Сзади меня на особой лихой тройке неслись Черемных и Шестопаловы, которые непременно хотели проводить меня до первой станции и еще хоть раз угостить чаем…

Много воды утекло с тех пор, многое изменилось во многом, но я и до сего дня не могу без слез вспомнить этот выезд из патриархальной в то время Култумы, это огульное братское прощание целого населения, эту неподдельную любовь и доверие русского народа.

II

С грустной душой да наболевшим сердцем приехал я перед вечером на Верхнекарийский промысел. Большой семейный дом пристава был хорошо вытоплен, подбелен, вымыт, но почти совершенно пуст, и только благодаря внимательности моего предместника, уважаемого старика Якова Семеновича Костылева, в нем я обрел два небольших столика, два крашеных стула да плохонькую деревянную кровать.

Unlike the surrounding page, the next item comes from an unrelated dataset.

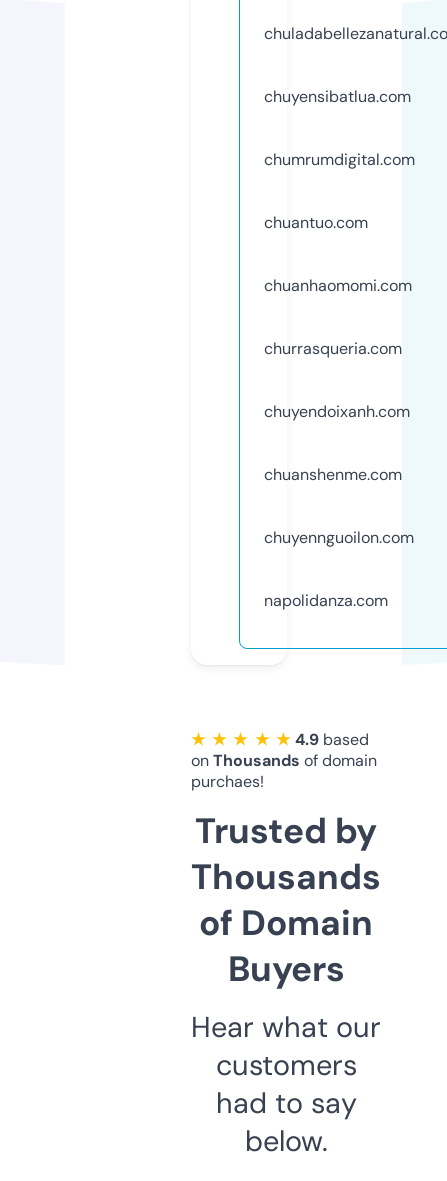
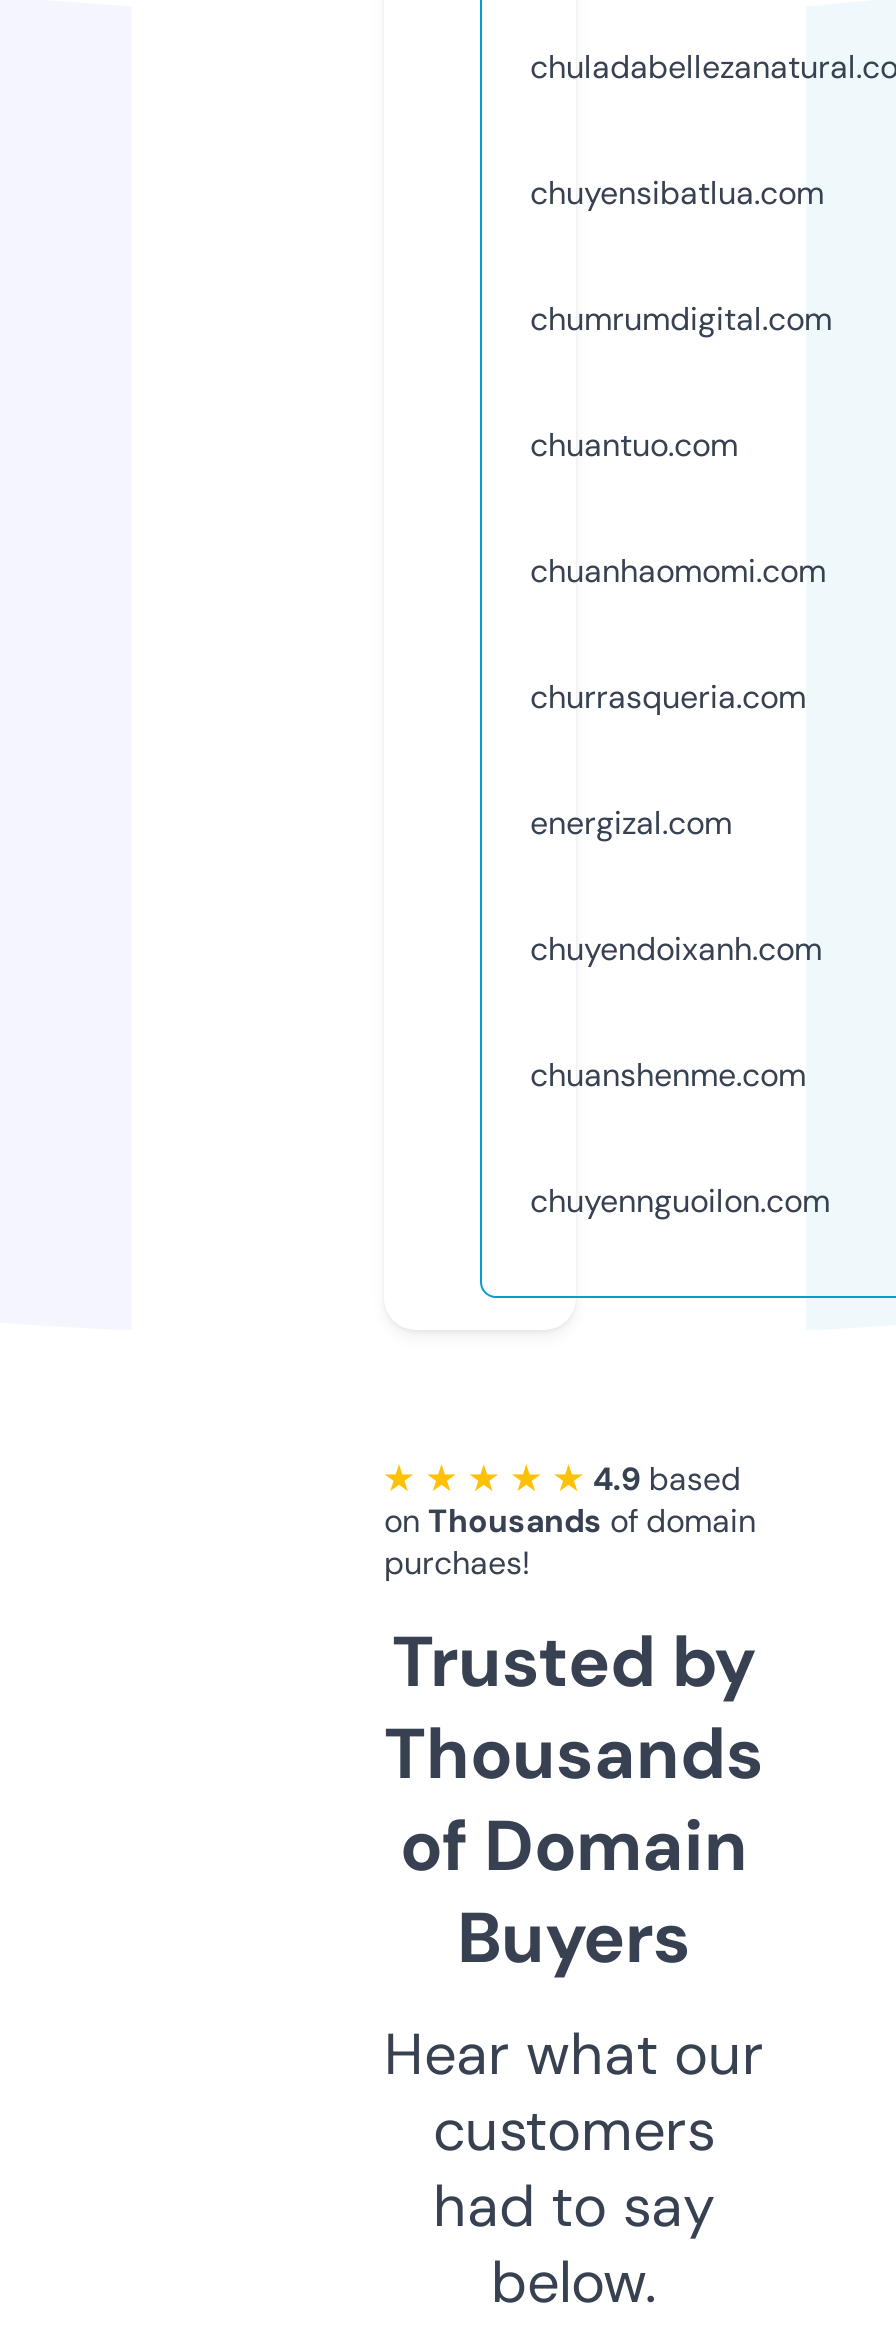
+ energizal.com

moved down: chuyendoixanh.com | chuanshenme.com | chuyennguoilon.com

- napolidanza.com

Не прошло и десяти минут, как ко мне заявились все мои будущие сослуживцы и подчиненные, чтоб, представившись лично, познакомиться с новым приставом. Заторопившийся при доме сторож принес воткнутую в портерную бутылку сальную свечку и тускло осветил приемную комнату. Пришлось, извинившись перед явившимися сослуживцами, принять их «на ногах», а утром самому надеть мундир да ехать к управляющему Карийским округом, капитану Ивану Ивановичу Кокарову, который жил в резиденции управления, на Среднекарийском золотом промысле.

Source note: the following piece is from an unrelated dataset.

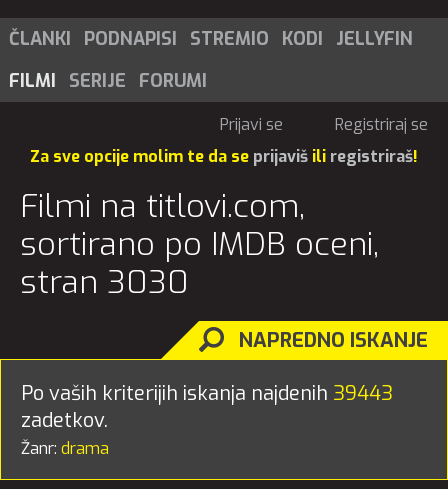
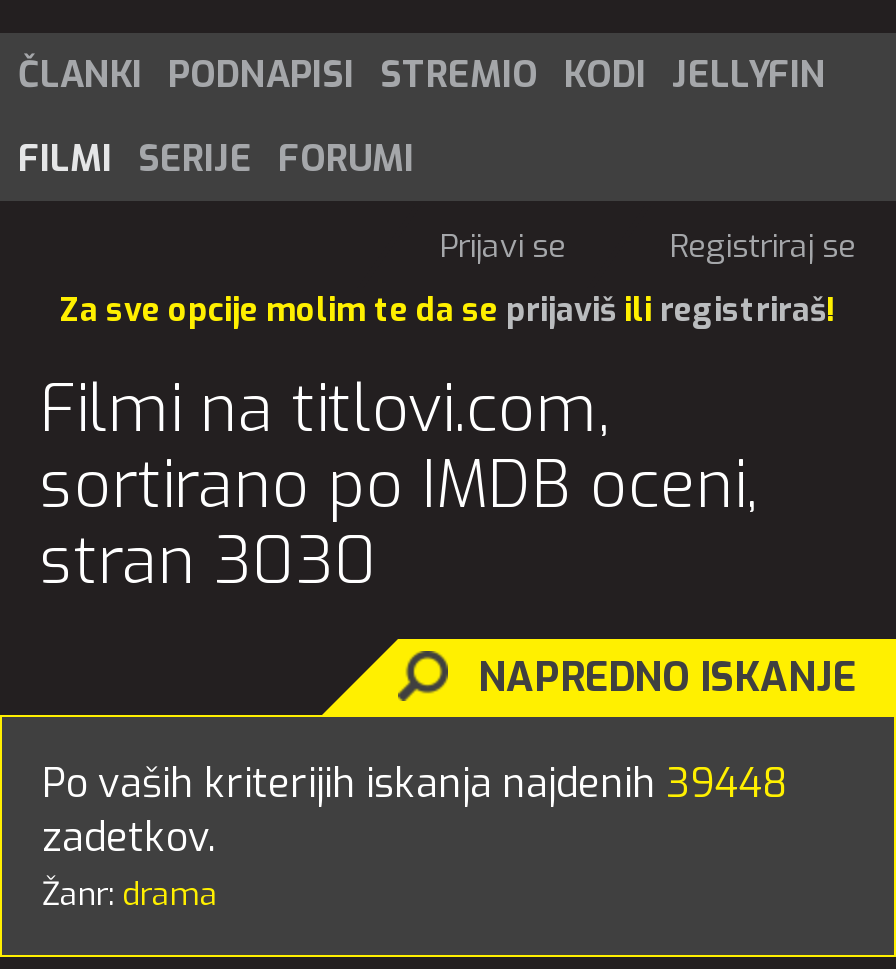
- Po vaših kriterijih iskanja najdenih 39443
+ Po vaših kriterijih iskanja najdenih 39448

После приема управления Верхнего и первого знакомства с работами и подчиненными мне «служащими чинами» меня ужасно озаботила тюрьма, в которой считалось до 700 человек ссыльнокаторжных арестантов, коими ближайше заведовал еще молодой человек и неопытный служака, зять моего приятеля Павла Елизаровича, тот самый, который недавно женился на известной читателю «Природы и охоты» бедовой Наташе, той очаровательной брюнетке, которая сводила с ума култуминских юношей и в честь которой, на речке Газимуре, брод, пониже Култуминского спуска, получил название Наташина брода…

Чтоб познакомить читателя с Карийскими золотыми промыслами, необходимо сделать хоть маленькое описание этой местности далекого Нерчинского края, — местности, где волею судеб явились довольно обширные селения и куда с 1830-х годов пробился торный путь на широкую каторгу. Много полубритых человеческих голов с обезображенными клеймами лицами, с рваными «норками» (ноздрями) и с бубновыми тузами на спине прошло по этой дорожке, под общим именем «несчастных». Много этих пасынков природы погибло и погребено в вечно мерзлой почве этого края; много бежало чрез дебри по неизмеримым таежным тропинкам, но как относительно мало разошлось обратно на поселение по беспредельной Сибири… Сколько горючих слез оросило этот широкий каторжанский путь, сколько рухнуло радужных надежд у желающих по нему возвратиться, и сколько зверских мыслей зародилось у людей, жаждущих мщения да проклинающих не только судьбу, их породившую, но и тот день, в который они одинаково безвинными младенцами появились на свет божий.